The legislature passed the following amendments to the Act, which take effect on July 1, 2012:

  • The business can overcome the presumption of employment by producing specific documents for inspection to the Maryland Department of Labor, Licensing & Regulation (“DLLR”).  If all the required documents are provided, then the burden shifts to the DLLR to show that the worker is an employee;
     
  • Businesses may choose to provide copies of records, rather than allow auditors to come onsite; and
     
  • Once the business has provided all the requested records, the DLLR must promptly issue a citation or close its investigation within 90 days.  If a business requests a hearing within 15 days of issuance of a citation, the hearing must be held within 90 days of the request.
     
  • Privileged Communications or Information Involving Labor Organizations (Senate Bill 797).  Beginning October 1, 2012, certain communications between a bargaining unit employee and his or her union official will be considered a privileged communication. The new law prohibits a labor organization or its agent from being compelled to disclose “any communication or information the labor organization or agent received or acquired in confidence from an employee while the labor organization or agent was acting in a representative capacity concerning an employee grievance.” The privilege applies where the grievance is the subject matter of an investigation, grievance proceeding, or a civil court, administrative, arbitration, or other civil proceeding.  This privilege is broadly defined, although there are some important circumstances where the union or its agent must disclose the communication:
    • In a criminal proceeding;
    • If the communication was not “germane to a grievance of the employee;” and
    • Where it is reasonably necessary to prevent “certain death or substantial bodily harm. 
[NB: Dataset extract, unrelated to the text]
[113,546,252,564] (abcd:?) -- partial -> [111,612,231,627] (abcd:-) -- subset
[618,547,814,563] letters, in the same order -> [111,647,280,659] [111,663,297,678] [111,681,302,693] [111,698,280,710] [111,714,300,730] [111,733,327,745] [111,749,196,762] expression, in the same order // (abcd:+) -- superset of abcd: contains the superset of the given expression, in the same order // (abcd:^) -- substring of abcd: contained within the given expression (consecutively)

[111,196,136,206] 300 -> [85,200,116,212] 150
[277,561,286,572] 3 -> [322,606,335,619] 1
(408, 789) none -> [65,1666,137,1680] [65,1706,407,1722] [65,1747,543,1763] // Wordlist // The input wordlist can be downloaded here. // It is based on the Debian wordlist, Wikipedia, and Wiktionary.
While the privilege protects the communication or information received by the labor organization or its agent, it does not protect the employee from being compelled to disclose the facts underlying the communication.  
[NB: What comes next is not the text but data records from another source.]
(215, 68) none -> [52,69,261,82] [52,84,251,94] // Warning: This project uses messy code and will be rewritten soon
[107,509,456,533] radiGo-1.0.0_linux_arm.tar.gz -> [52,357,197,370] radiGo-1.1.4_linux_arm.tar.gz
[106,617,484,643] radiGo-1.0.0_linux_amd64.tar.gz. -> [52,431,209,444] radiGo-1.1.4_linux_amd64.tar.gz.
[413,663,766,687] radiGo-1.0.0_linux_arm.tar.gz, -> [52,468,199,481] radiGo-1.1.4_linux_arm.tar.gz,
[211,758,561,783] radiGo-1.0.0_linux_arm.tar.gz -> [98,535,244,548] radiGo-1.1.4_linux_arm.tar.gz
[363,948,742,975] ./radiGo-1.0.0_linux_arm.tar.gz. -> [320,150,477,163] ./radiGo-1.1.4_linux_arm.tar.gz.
In addition, the union or its agent may disclose the communication if there is a reasonable belief that it is necessary to:

  • “Prevent the employee from committing a crime, fraud or any act in violation of a collective bargaining agreement (“CBA”) that is reasonably certain to result in substantial injury to the financial interests or property of another and in furtherance of which the employee has used or is using the services of the labor organization or its agent;”
     
  • Prevent, remedy, mitigate or rectify substantial injury to another person’s property or financial interests that has or will result from the employee’s criminal act;
     
  • Secure legal advice about the compliance of the union or its agent with a court order or the CBA;
     
  • Establish a claim or defense in a legal dispute between the employee and the union or its agent; or
     
  • Comply with a court order, other law, or the terms of the CBA. 
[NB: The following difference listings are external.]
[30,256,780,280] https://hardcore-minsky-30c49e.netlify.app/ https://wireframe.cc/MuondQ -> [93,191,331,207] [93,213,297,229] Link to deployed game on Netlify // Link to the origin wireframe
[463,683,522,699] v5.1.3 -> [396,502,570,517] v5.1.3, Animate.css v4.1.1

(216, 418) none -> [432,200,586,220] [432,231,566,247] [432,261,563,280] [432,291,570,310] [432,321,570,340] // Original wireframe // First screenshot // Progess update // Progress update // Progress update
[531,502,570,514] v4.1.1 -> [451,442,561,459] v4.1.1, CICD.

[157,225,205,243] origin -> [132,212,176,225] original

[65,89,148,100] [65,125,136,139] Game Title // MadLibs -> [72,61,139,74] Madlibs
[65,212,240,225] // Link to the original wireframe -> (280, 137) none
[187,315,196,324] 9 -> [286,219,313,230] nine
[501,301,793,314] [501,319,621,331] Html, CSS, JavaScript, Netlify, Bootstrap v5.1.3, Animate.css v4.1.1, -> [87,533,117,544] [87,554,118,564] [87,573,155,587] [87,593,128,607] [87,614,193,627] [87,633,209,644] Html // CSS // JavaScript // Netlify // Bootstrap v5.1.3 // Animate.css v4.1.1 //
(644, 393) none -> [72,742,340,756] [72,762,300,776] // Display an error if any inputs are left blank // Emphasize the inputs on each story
The union or its agent may also disclose the communication where:

  • The communication or information is an admission that the employee committed a crime;
     
  • The disclosure is necessary in any court, administrative, arbitration or other proceeding against the union or its agent in his or her personal or official representative capacity;
     
  • The employee consents to the disclosure or waives the confidentiality of the communication;
     
  • The employee is deceased or has been adjudicated incompetent and the union has the consent of the personal representative of the estate or the employee’s guardian; or
     
  • Required by court order.

Finally, the Act contains a savings clause that states that where this law conflicts with any State or Federal labor law, then the State or Federal law will control.